• What you will do: Determine the number of lines in the data that include the word "block", and write only that number.

(User interface change data)
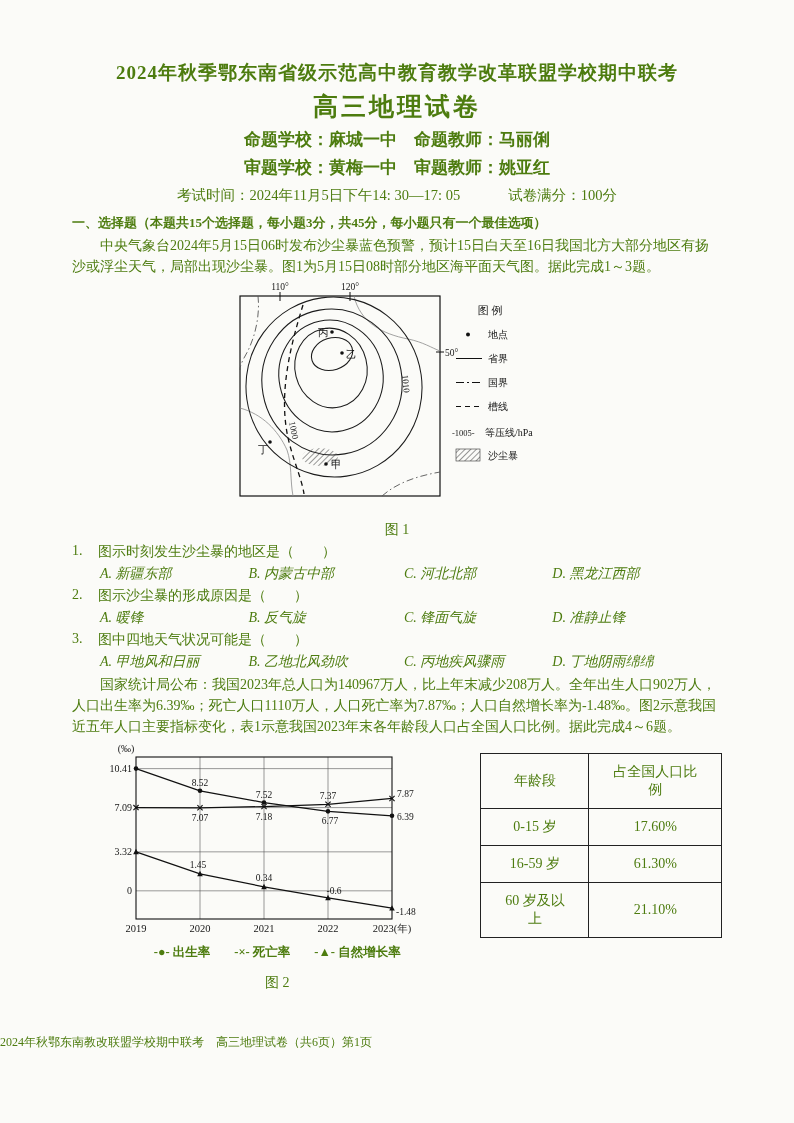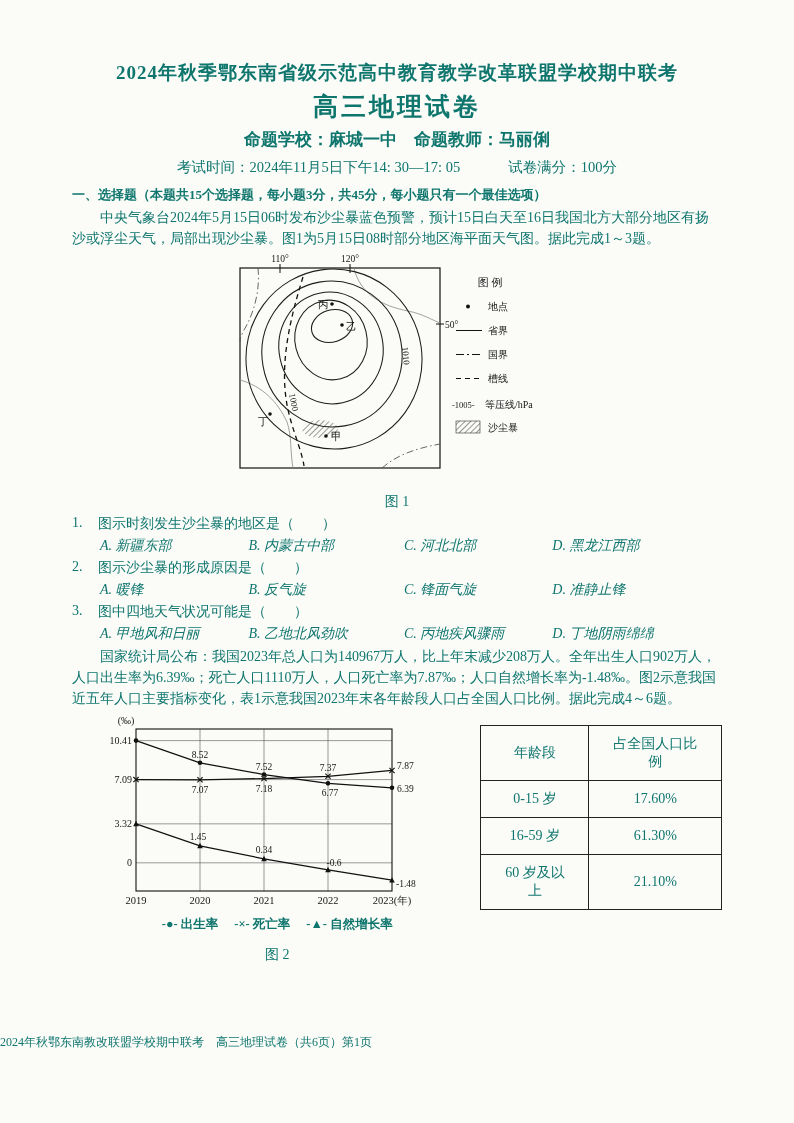--- a/index.html
+++ b/index.html
@@ -5,7 +5,7 @@
   html,body{margin:0;padding:0;}
   body{width:794px;height:1123px;background:#fbfbf8;overflow:hidden;}
   .page{width:794px;height:1123px;padding:60px 72px 8px;box-sizing:border-box;position:relative;
-        font-family:"Liberation Serif","DejaVu Serif",serif;color:#0f766e;}
+        font-family:"Liberation Serif","DejaVu Serif",serif;color:#4d7c0f;}
   .title{font-size:19px;font-weight:700;text-align:center;letter-spacing:1px;}
   .subtitle{font-size:25px;font-weight:700;text-align:center;margin-top:4px;letter-spacing:3px;}
   .meta{font-size:17px;text-align:center;margin-top:5px;font-weight:700;}

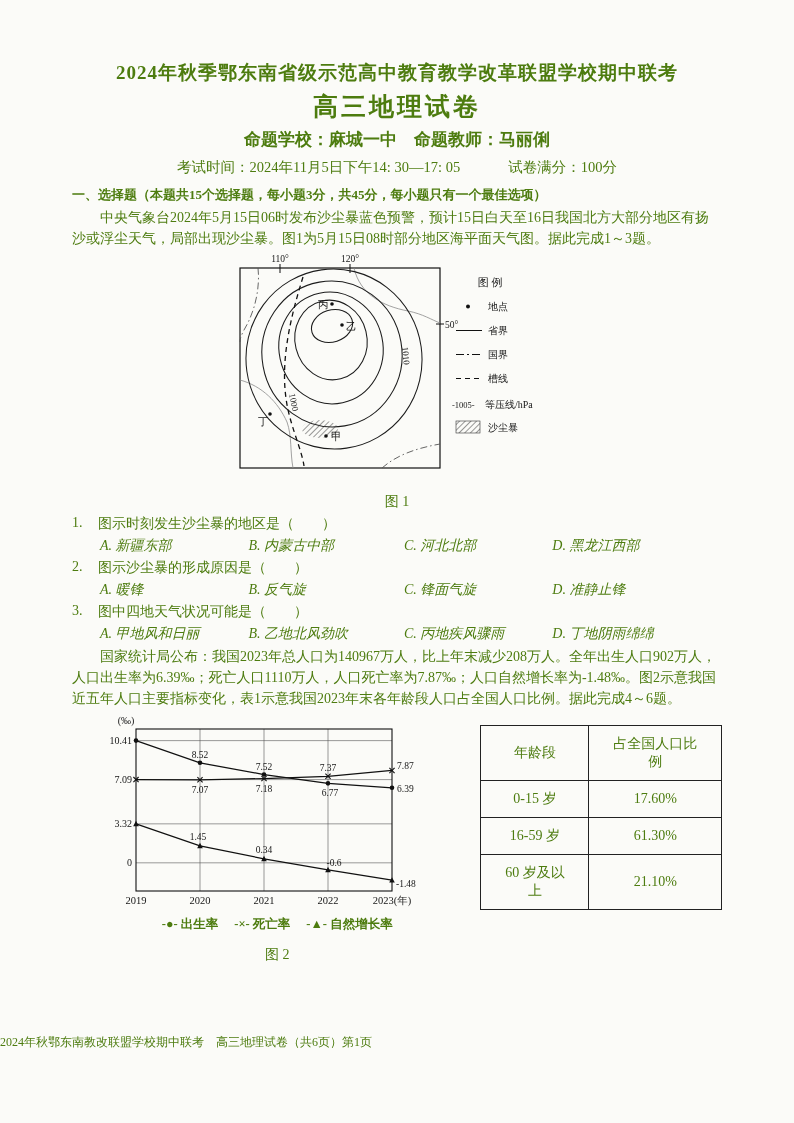--- a/index.html
+++ b/index.html
@@ -36,6 +36,7 @@
   <div class="title">2024年秋季鄂东南省级示范高中教育教学改革联盟学校期中联考</div>
   <div class="subtitle">高三地理试卷</div>
   <div class="meta">命题学校：麻城一中　命题教师：马丽俐</div>
+  <div class="meta">审题学校：黄梅一中　审题教师：姚亚红</div>
   <div class="meta-line">
     <span>考试时间：2024年11月5日下午14: 30—17: 05</span>
     <span>试卷满分：100分</span>

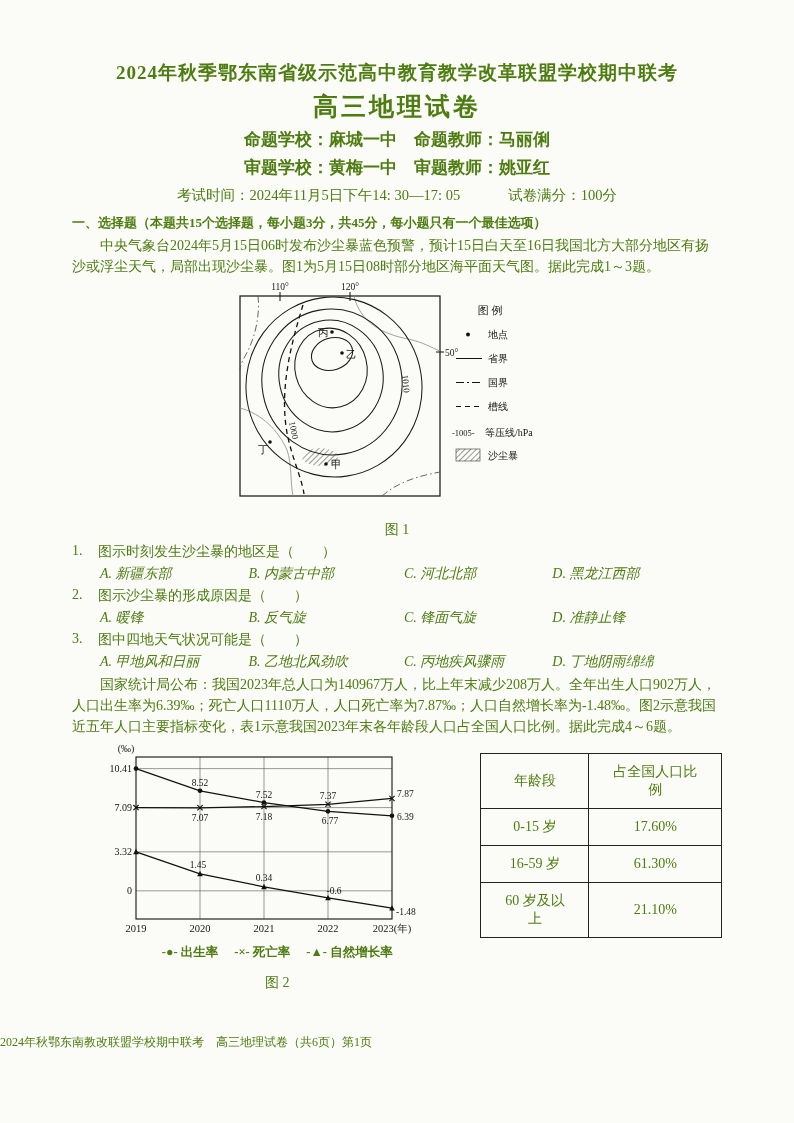--- a/index.html
+++ b/index.html
@@ -20,7 +20,7 @@
   .options{display:grid;grid-template-columns:1.05fr 1.1fr 1.05fr 1.2fr;margin-left:28px;margin-top:4px;font-style:italic;}
   .figures-row{display:flex;align-items:flex-start;gap:16px;margin-top:6px;padding-left:18px;}
   .chart-block{width:382px;}
-  .chart-legend{display:flex;gap:16px;justify-content:center;font-size:12.5px;font-weight:600;margin-top:1px;}
+  .chart-legend{display:flex;gap:24px;justify-content:center;font-size:12.5px;font-weight:600;margin-top:1px;}
   .table-block{margin-top:4px;}
   table.age{border-collapse:collapse;margin-top:6px;}
   table.age th,table.age td{border:1.4px solid #222;font-size:14px;font-weight:400;text-align:center;padding:9px 18px;}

• Exercise output: 2